- DIRECTIONS FOR THIS TASK: Go through the records below line by line, counting those that contain the word "Note"; answer with the count only.

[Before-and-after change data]
================================

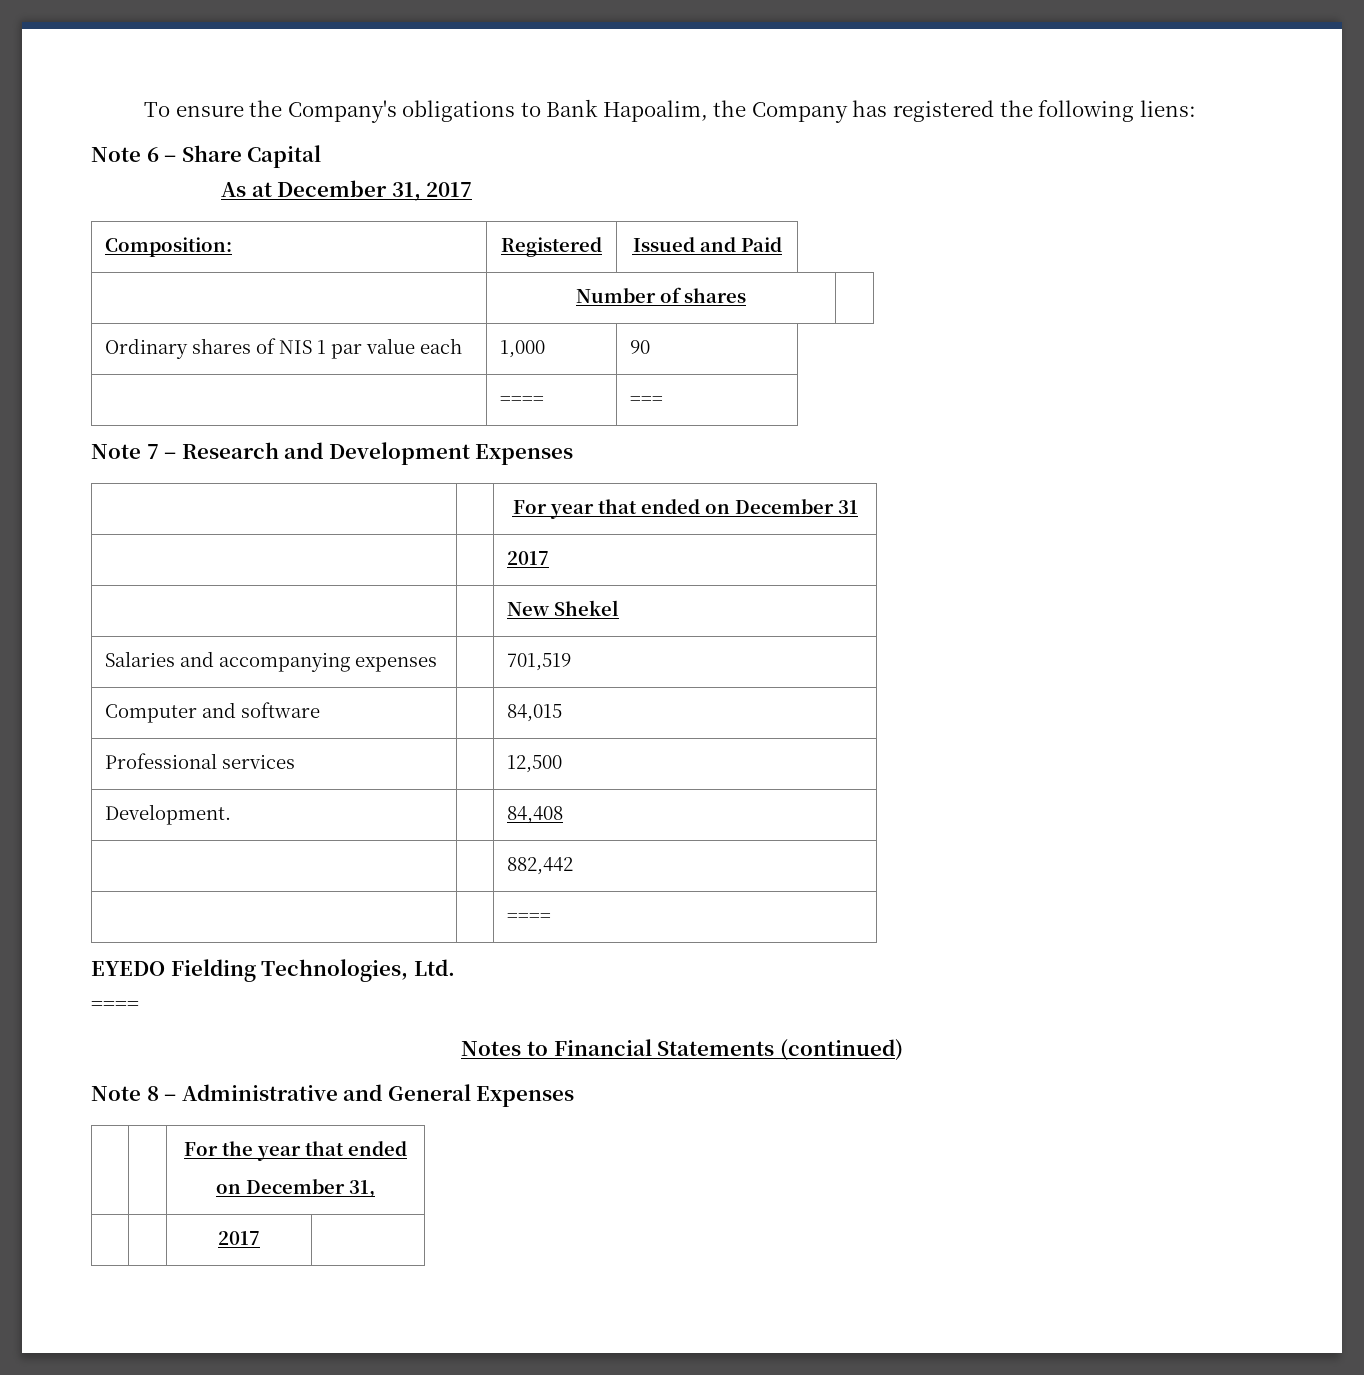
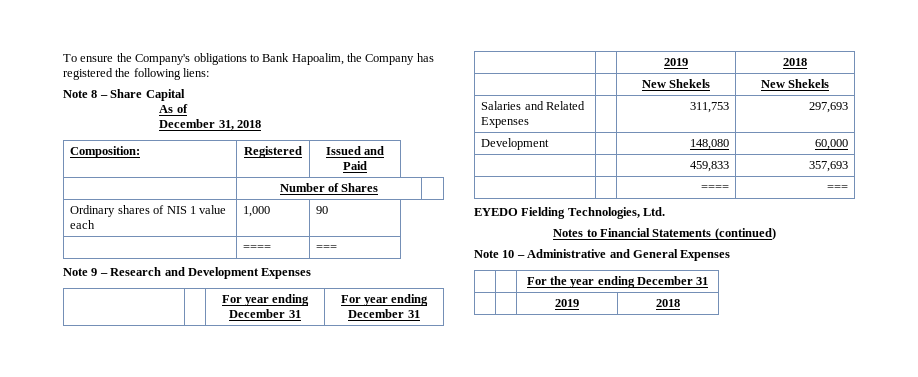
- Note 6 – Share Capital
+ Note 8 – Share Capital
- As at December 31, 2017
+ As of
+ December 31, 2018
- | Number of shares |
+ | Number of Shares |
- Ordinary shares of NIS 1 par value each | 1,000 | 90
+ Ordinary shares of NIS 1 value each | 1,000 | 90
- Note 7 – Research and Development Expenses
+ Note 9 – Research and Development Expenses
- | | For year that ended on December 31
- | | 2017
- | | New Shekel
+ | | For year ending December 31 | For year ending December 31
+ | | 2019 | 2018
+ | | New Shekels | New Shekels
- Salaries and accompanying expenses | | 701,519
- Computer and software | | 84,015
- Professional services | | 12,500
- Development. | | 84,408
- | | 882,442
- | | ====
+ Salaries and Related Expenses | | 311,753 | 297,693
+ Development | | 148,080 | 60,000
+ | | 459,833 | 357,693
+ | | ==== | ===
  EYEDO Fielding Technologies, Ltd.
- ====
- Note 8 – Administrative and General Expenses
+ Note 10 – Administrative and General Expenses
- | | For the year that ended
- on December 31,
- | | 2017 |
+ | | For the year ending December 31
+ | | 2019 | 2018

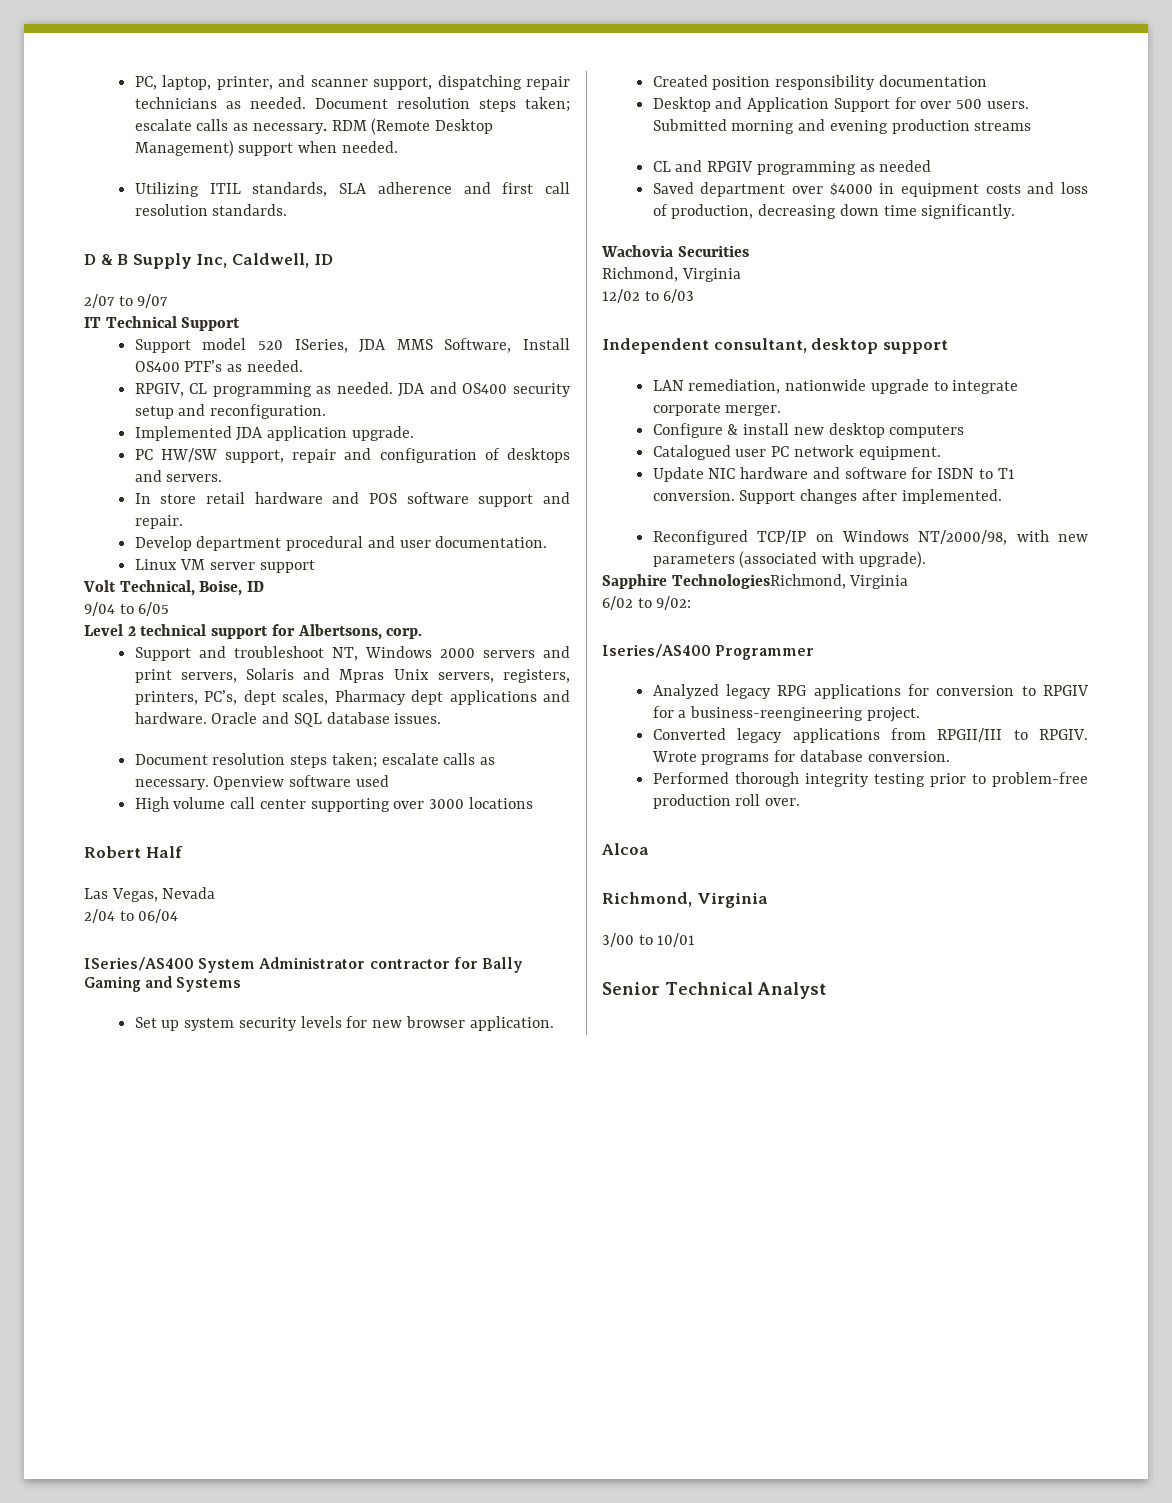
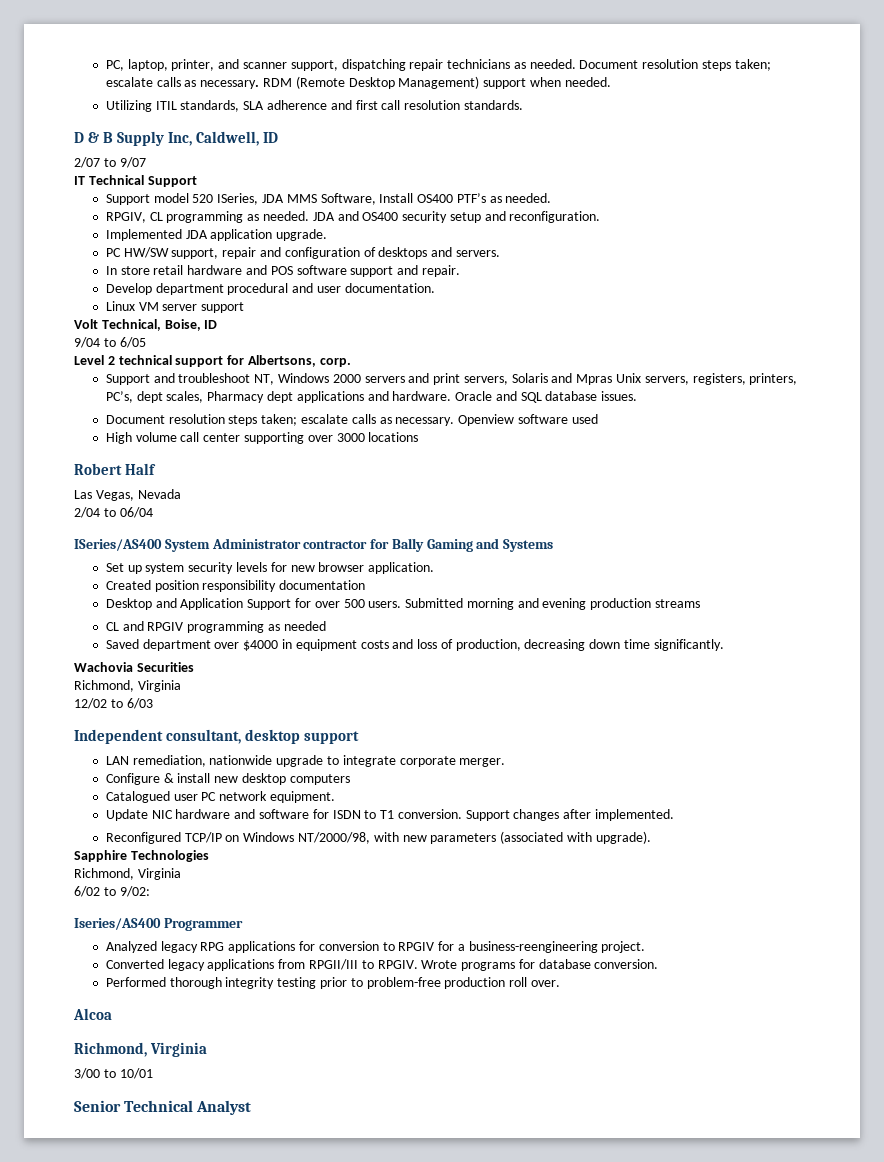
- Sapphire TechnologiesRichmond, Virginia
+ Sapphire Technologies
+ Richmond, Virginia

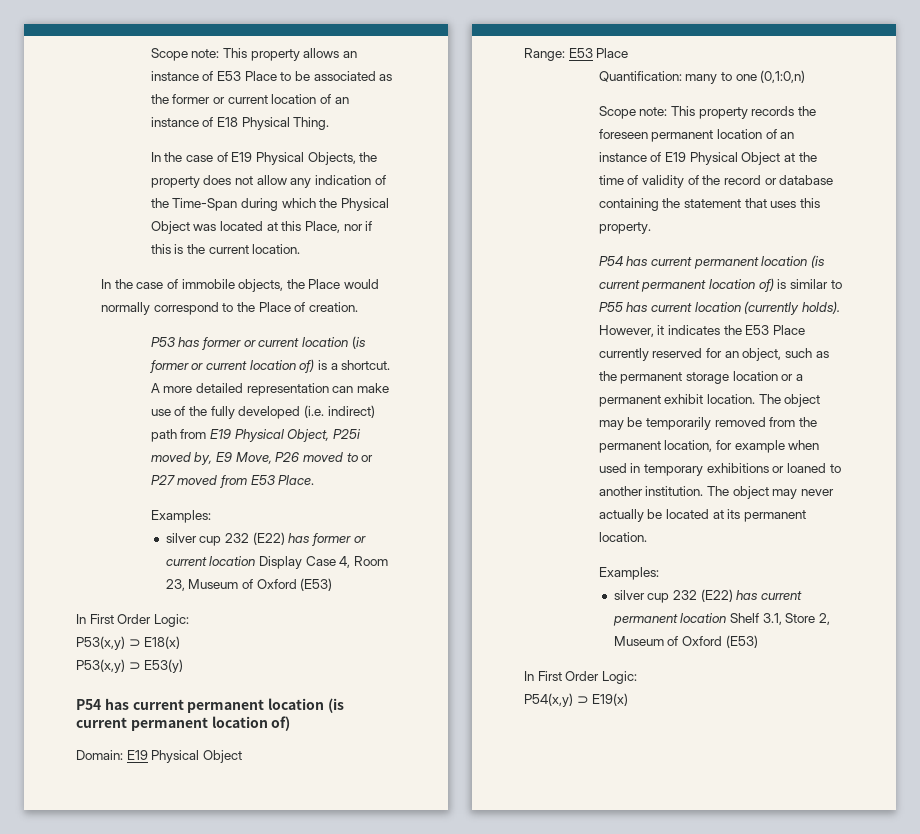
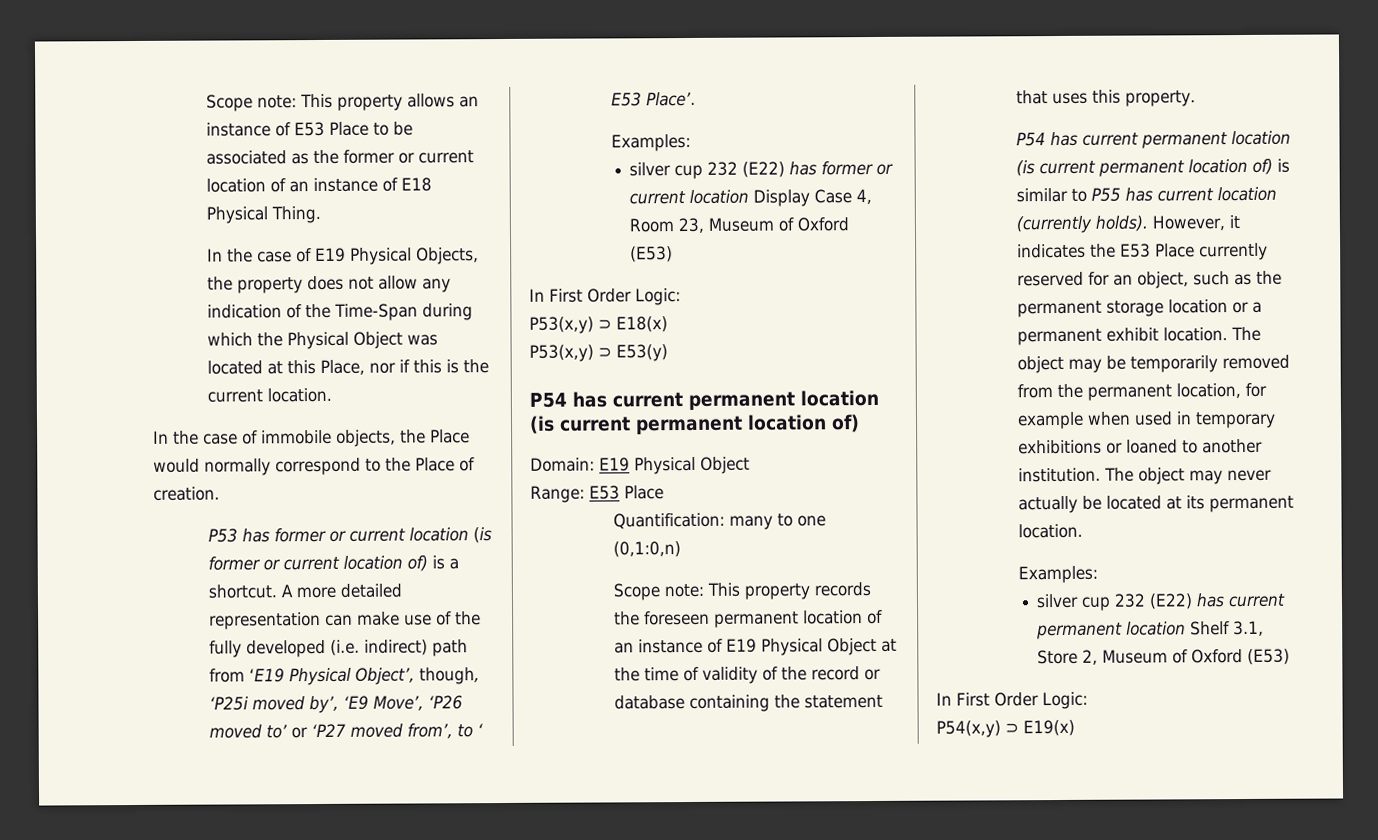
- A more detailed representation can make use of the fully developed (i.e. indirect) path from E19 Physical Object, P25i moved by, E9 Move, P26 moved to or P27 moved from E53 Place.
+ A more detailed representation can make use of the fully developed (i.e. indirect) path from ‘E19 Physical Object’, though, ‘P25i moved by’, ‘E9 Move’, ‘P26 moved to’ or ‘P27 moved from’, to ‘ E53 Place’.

================================

- SOLUTION BELOW: 6